Net sales decreased $49.1 million, or 14.2%, in the first six months of 2020 compared to the first six months of 2019. The decrease
in net sales was primarily due to lower volume across all businesses within the Electronics and Automotive segments and unfavorable changes in foreign exchange rates of $2.0 million.
Americas
Net sales decreased $46.2 million, or 34.0%, in the second quarter of 2020 compared to the second quarter of 2019 primarily due to lower volume across all segments due to temporary closures of manufacturing facilities resulting from government directives due to the impact of COVID-19, lower volume across the Automotive segment due to a decline in global auto production driven by lower global end market demand, and unfavorable changes in foreign exchange rates of $0.1 million.
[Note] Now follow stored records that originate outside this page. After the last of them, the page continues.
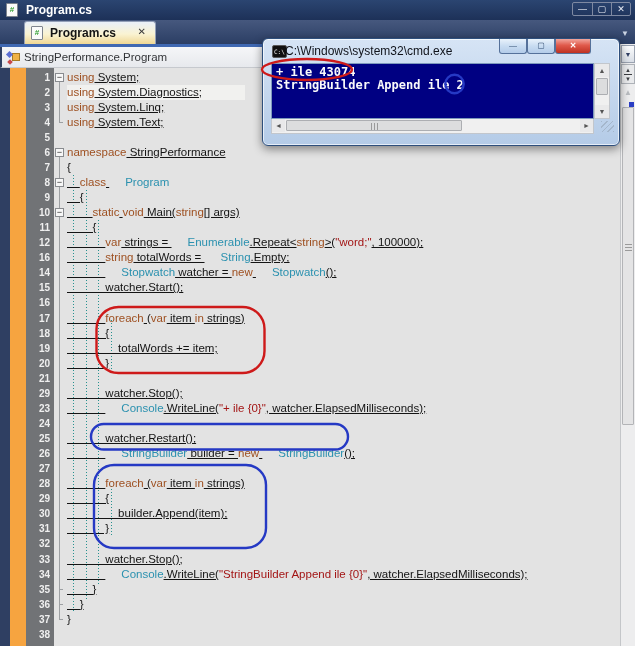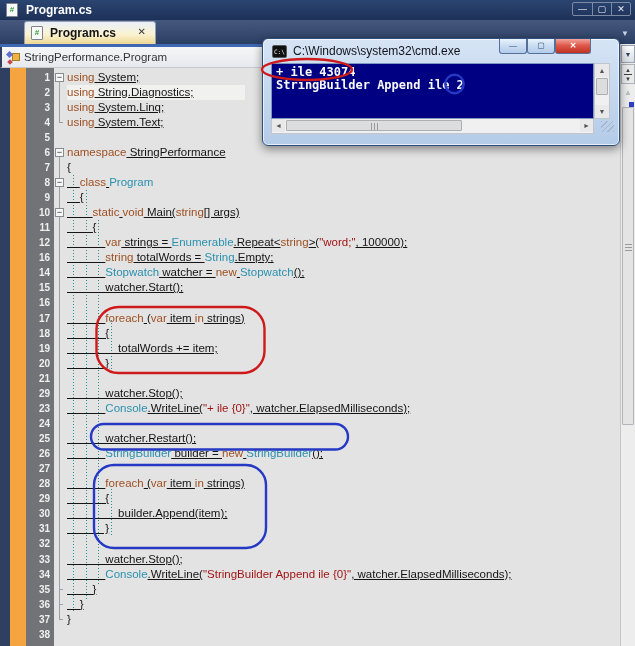"C:\Windows\system32\cmd.exe" .cmd-title { left: 30px -> 22px }
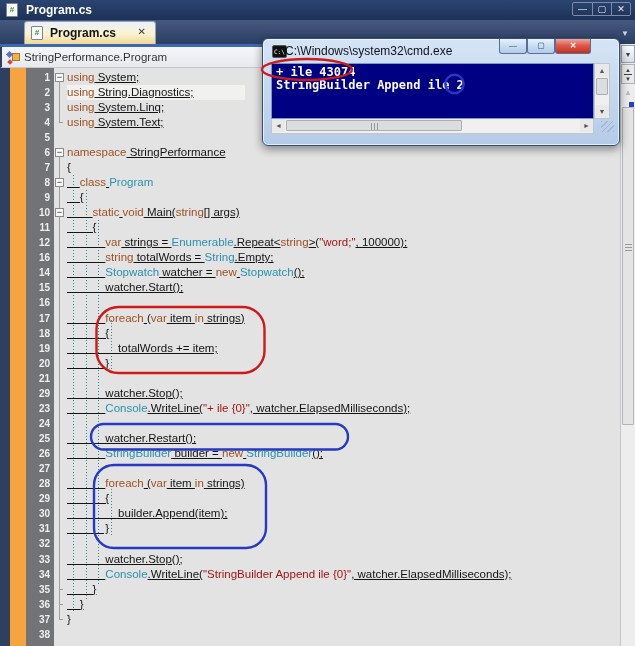"String.Diagnostics;" span.c-pl { text: String.Diagnostics -> System.Diagnostics }
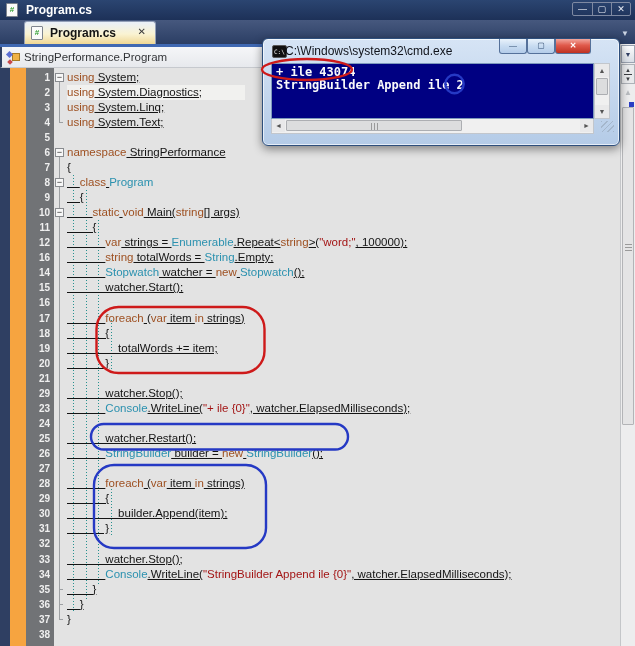"Program" .c-ty { margin-left: none -> 16px }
Net sales decreased $63.8 million, or 23.3%, in the first six months of 2020 compared
to the first six months of 2019 primarily due to lower volume across all segments driven by the production disruption due to temporary closures of manufacturing facilities resulting from government directives due to the impact of COVID-19, lower volume across the Electronics segment from electronics distribution partners and end customers reducing excess inventories and production, lower volume in all businesses within the Automotive segment and unfavorable changes in foreign exchange rates of $0.3 million.
Europe
Net sales decreased $27.1 million, or 30.5%, in the second quarter of 2020 compared to the second quarter of 2019. The decrease in net sales was primarily due to lower volume in the semiconductor business within the Electronics segment, lower volume in all businesses
within the Automotive segment, and unfavorable changes in foreign exchange rates of $1.1 million.
Net sales decreased $37.1 million, or 20.2%, in the first six months of 2020 compared to the first six months of 2019. The decrease in net sales was primarily due to lower volume in the semiconductor business within the Electronics segment, lower volume in all businesses within the Automotive segment and unfavorable changes in foreign exchange rates of $3.3 million.
Liquidity and Capital Resources
The Company has historically
supported its liquidity needs through cash flows from operations. Management expects that the Company’s (i) current level of cash, cash equivalents, and marketable securities, (ii) current and forecasted cash flows from operations, (iii) availability under existing funding arrangements, and (iv) access to capital in the capital markets will provide sufficient funds to support the Company’s operations, capital expenditures, investments, and debt obligations on both a short-term and long-term basis.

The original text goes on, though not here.